Skyrora Ltd, a British company from Edinburgh, is developing one of the most promising space debris removal concepts today – a space debris removing space tug. The design of the space tug is based on the upper stage of the Skyrora XL launch vehicle, with adaptations to ensure spacecraft survival in the space environment. Space Tug will not only remove spent satellites and their debris from orbit or transfer them to a disposal orbit but will also carry out:
- orbit correction of active satellites,
- their refueling,
- launching cargo into lunar orbit.
In early 2021, Skyrora conducted the first Space Tug tests. The full use of the tug is planned for 2022-2023, after the first launch of Skyrora XL.
The device, developed by the Japanese company Astroscale, will perform operations to remove space debris using a magnetic capture. In the summer of 2021, the company successfully conducted the first mission called ELSA-d to demonstrate its space debris removal methods. The spacecraft was launched by a Russian Soyuz rocket from the Baikonur Cosmodrome in Kazakhstan. Below you can see ELSA-d demonstrations phase by phase.
In the fall of 2021, Astroscale signed an agreement with the leading micro-launcher Rocket Lab to launch its next mission under the auspices of JAXA ADRAS-J, which will take place in 2023. The mission will include a rendezvous with the second stage of the JAXA H2-A rocket. At the first stage, the debris removal satellite will approach the stage and centre on the target. At the second stage of these space debris removal projects, the debris will be deorbited.
The idea of radical cleaning of low Earth orbits was proposed by the American scientist Gurudas Ganguly from the US Navy Research Laboratory. This is one of those space debris removal solutions that imply scattering a dust cloud of tungsten (wolfram) particles at an altitude of 1100 km, creating a symmetrical 30-km-thick shell around the Earth. According to scientists, this will require about 20 tons of dust particles 30 micrometres in size. Tungsten was chosen because of its gravity, the material is 1.7 times denser than lead.
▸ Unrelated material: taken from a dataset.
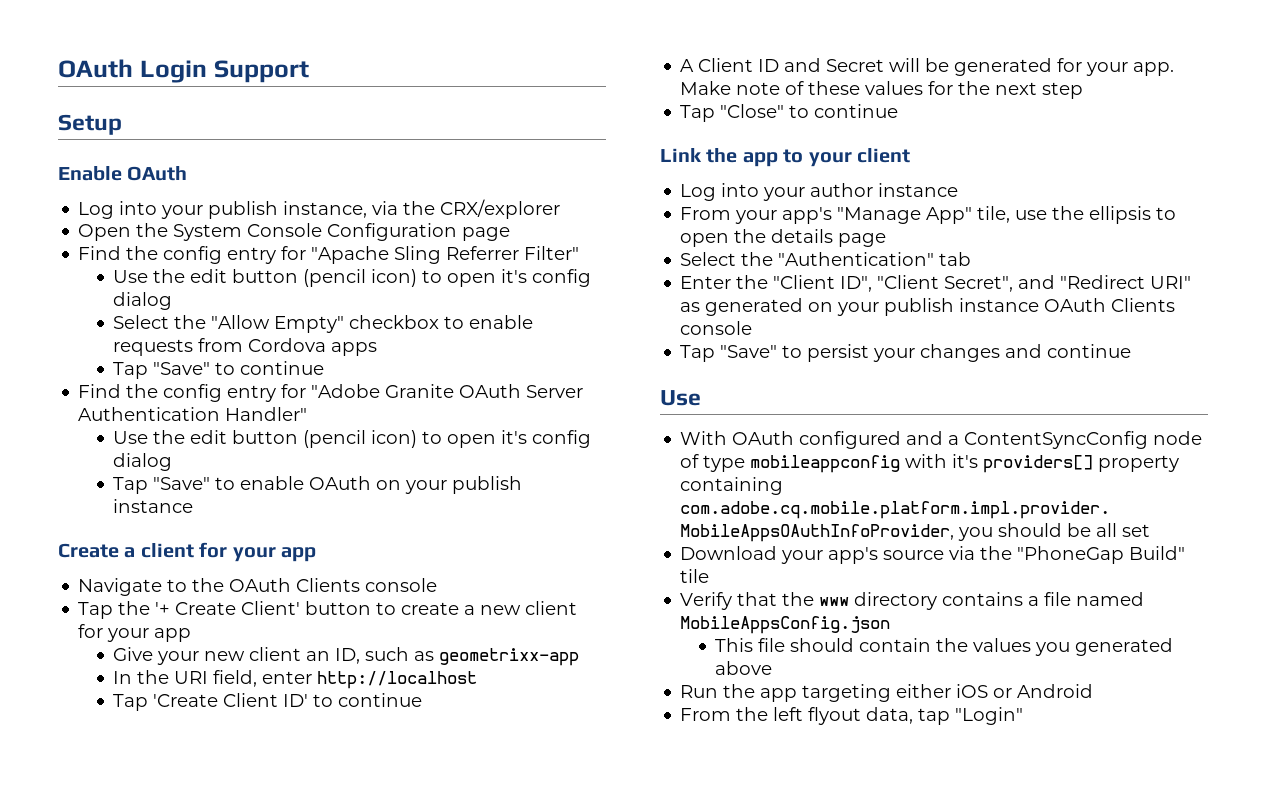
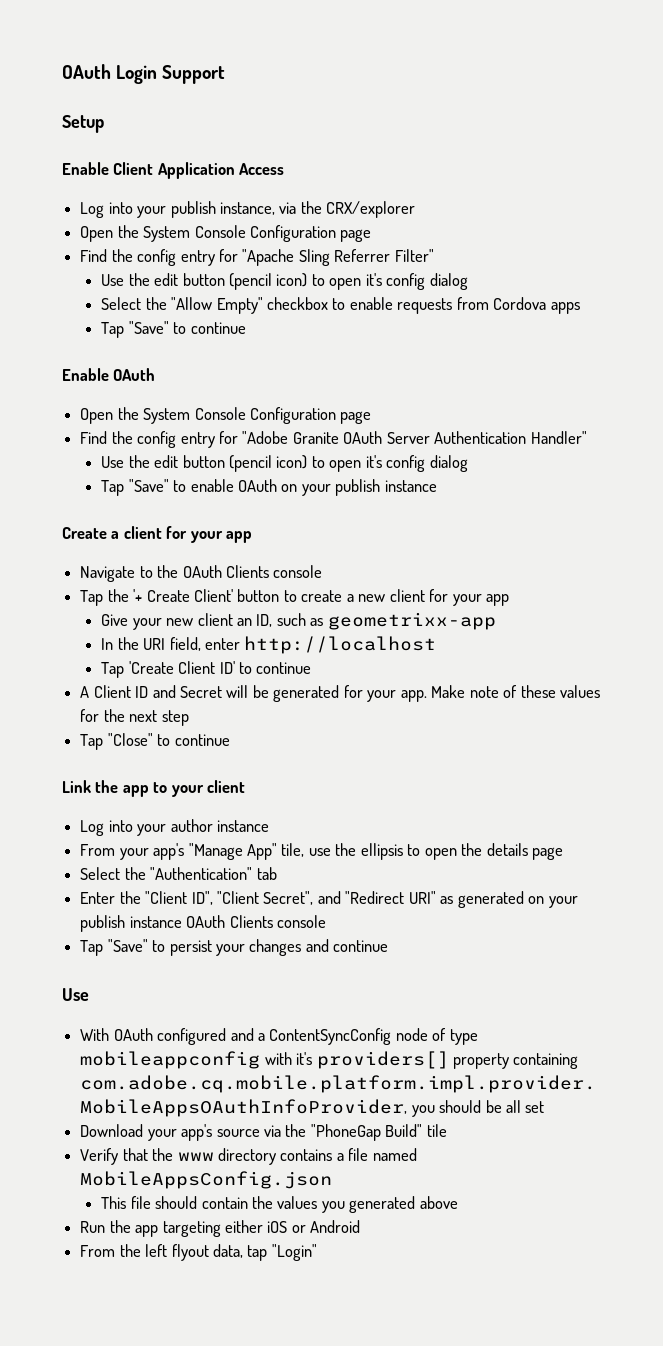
[127,166,188,181] OAuth -> [113,162,285,179] Client Application Access
(325, 368) none -> [62,368,156,381] [80,407,372,424] // Enable OAuth // Open the System Console Configuration page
Ganguly calculated that friction against the atmosphere would cause the shell to slowly contract and move closer to the Earth. This will clear the orbits of small debris up to 10 cm. Still, these space debris removal concepts will not work with larger fragments. They will have to be removed using the methods described above. The whole process will take about 35 years, so this method should be considered only as the total reboot of the near-Earth space, in particular, as a result of Kessler’s syndrome’s onset.
Those are only some project examples that should help unload the near-Earth space and make peaceful space exploration more comfortable and safe. However, a legitimate question arises. Will humanity be able to clean up after itself in space if it has not still learned to clean up after itself on Earth? Hope springs eternal as far as space debris removal is concerned.